(DATASET CONTENT begins)

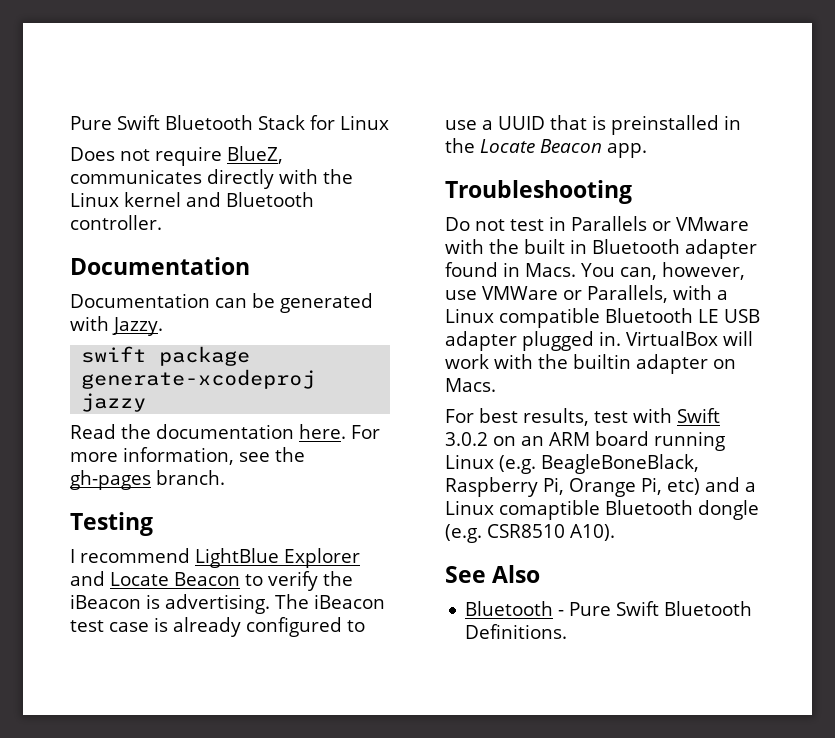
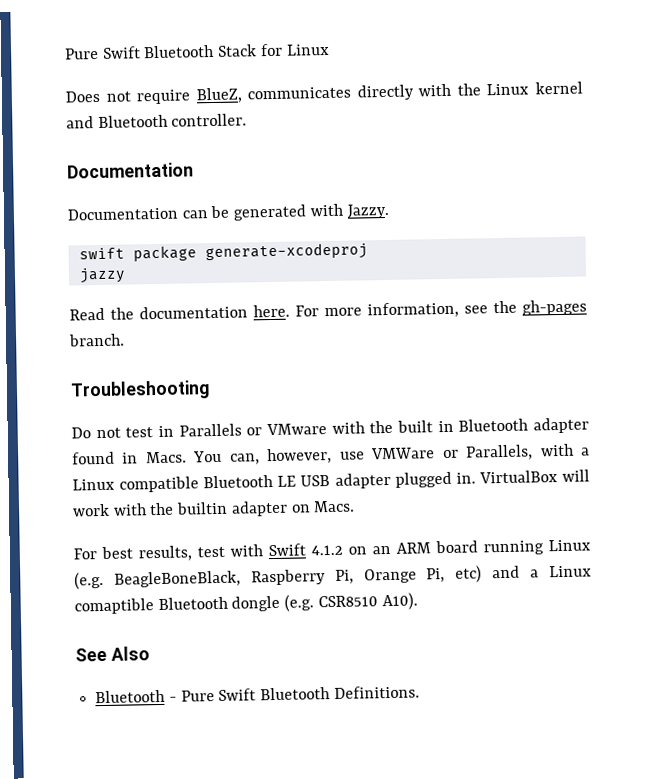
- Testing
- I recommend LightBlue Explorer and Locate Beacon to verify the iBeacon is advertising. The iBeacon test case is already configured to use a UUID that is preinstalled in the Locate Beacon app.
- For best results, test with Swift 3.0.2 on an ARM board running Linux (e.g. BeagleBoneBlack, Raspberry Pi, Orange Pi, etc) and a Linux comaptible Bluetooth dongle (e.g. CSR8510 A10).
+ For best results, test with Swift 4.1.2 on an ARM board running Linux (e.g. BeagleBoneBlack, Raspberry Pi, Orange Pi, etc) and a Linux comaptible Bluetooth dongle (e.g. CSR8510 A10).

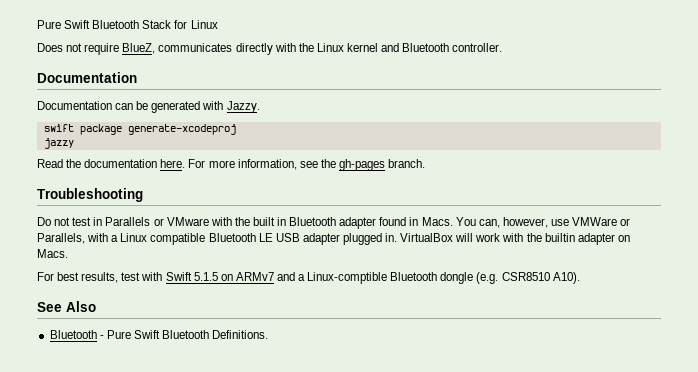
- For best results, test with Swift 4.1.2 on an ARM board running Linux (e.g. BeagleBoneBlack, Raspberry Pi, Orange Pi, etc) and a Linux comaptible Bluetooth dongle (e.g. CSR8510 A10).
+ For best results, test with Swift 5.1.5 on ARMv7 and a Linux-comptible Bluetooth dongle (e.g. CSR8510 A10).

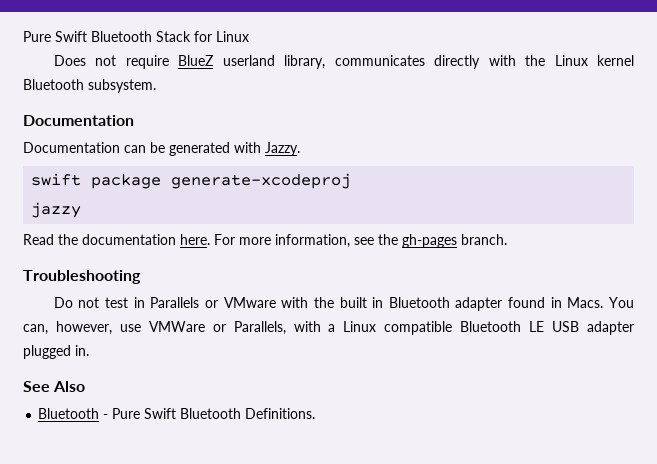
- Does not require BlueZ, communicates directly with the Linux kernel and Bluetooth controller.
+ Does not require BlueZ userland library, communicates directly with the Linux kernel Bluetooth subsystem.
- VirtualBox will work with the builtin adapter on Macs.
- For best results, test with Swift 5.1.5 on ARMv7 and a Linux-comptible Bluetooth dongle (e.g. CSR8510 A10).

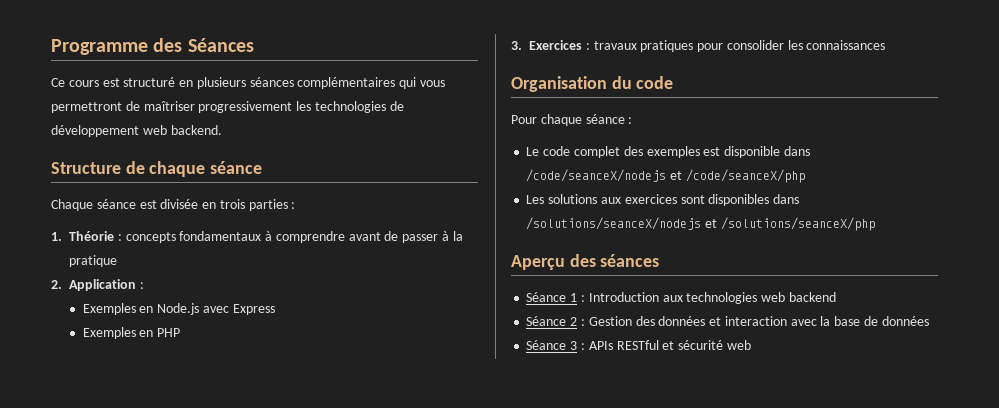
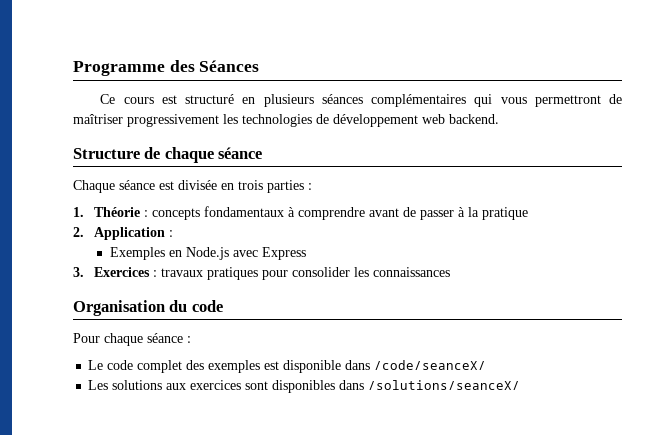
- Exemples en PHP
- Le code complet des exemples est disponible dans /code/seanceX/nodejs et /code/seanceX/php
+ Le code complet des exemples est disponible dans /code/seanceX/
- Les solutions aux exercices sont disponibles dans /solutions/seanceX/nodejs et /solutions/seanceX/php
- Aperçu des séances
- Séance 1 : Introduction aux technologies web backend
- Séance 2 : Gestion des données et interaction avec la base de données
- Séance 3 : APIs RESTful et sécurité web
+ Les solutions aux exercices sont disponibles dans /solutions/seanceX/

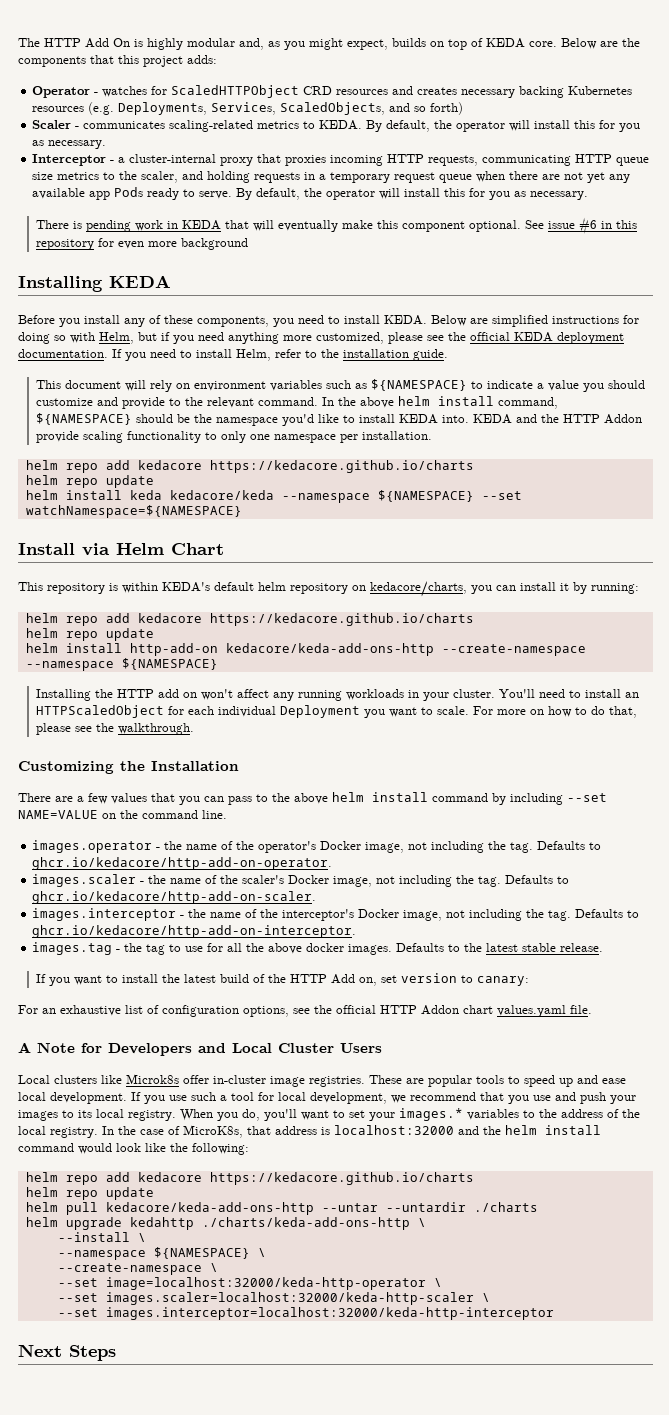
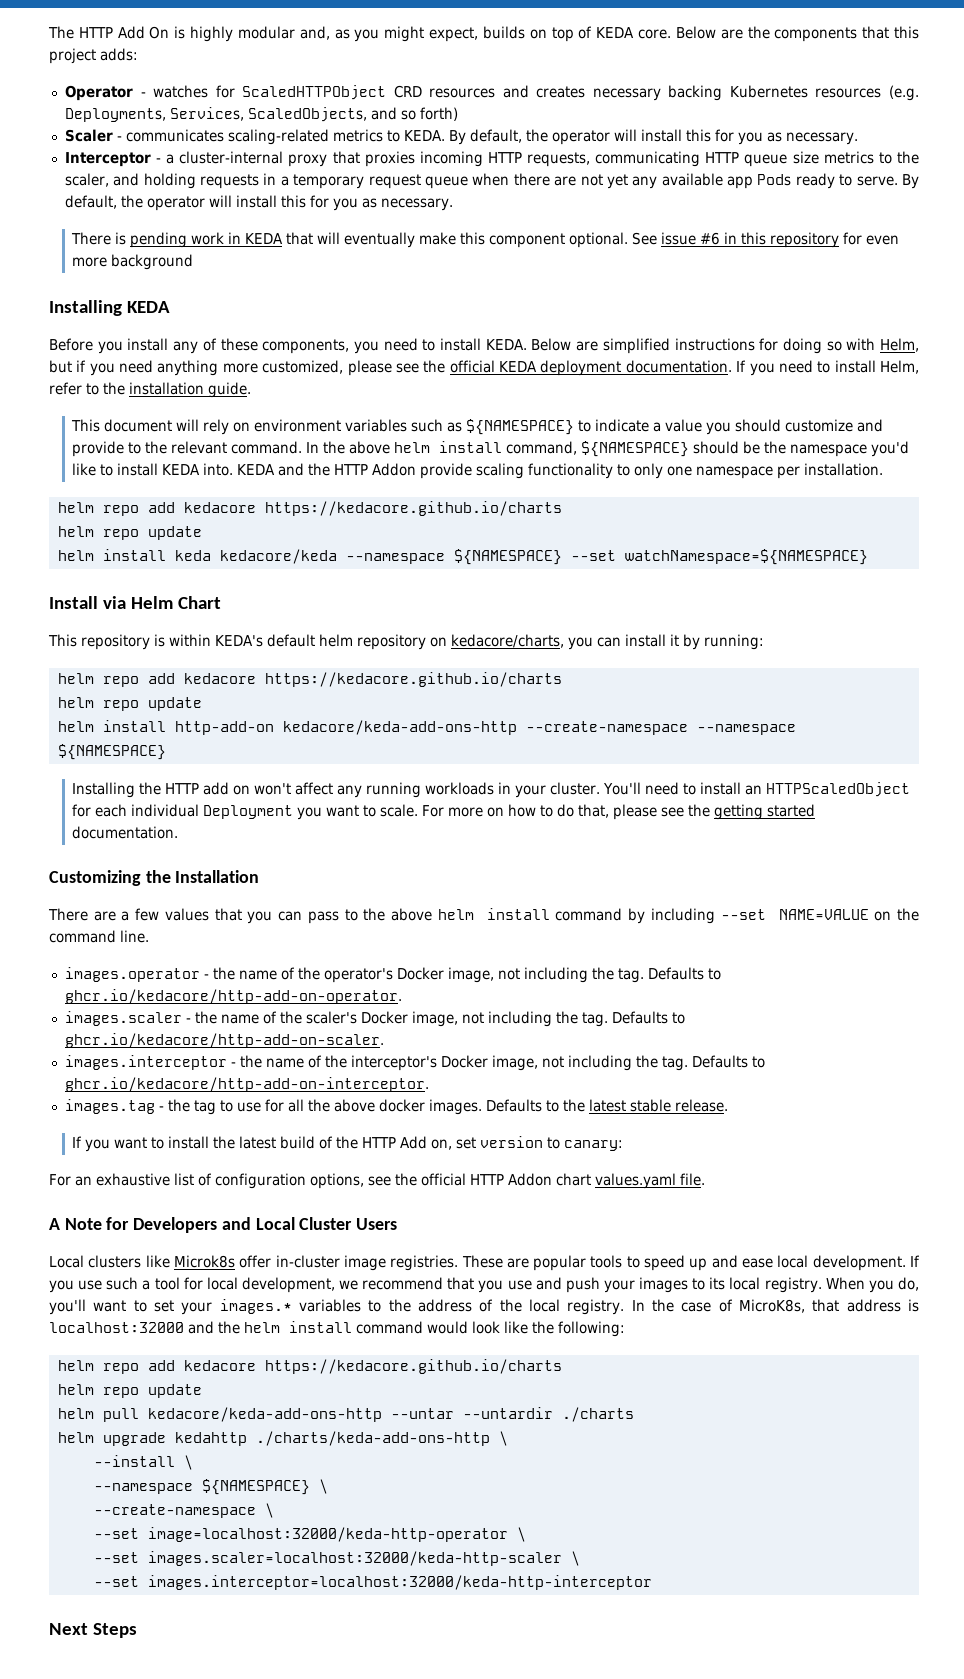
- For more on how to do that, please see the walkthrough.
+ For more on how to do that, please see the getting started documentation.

(DATASET CONTENT ends)

WORK ITEM:
Where a line contains the word "dans", copy that line from the listing above.

ANSWER:
- Le code complet des exemples est disponible dans /code/seanceX/nodejs et /code/seanceX/php
+ Le code complet des exemples est disponible dans /code/seanceX/
- Les solutions aux exercices sont disponibles dans /solutions/seanceX/nodejs et /solutions/seanceX/php
+ Les solutions aux exercices sont disponibles dans /solutions/seanceX/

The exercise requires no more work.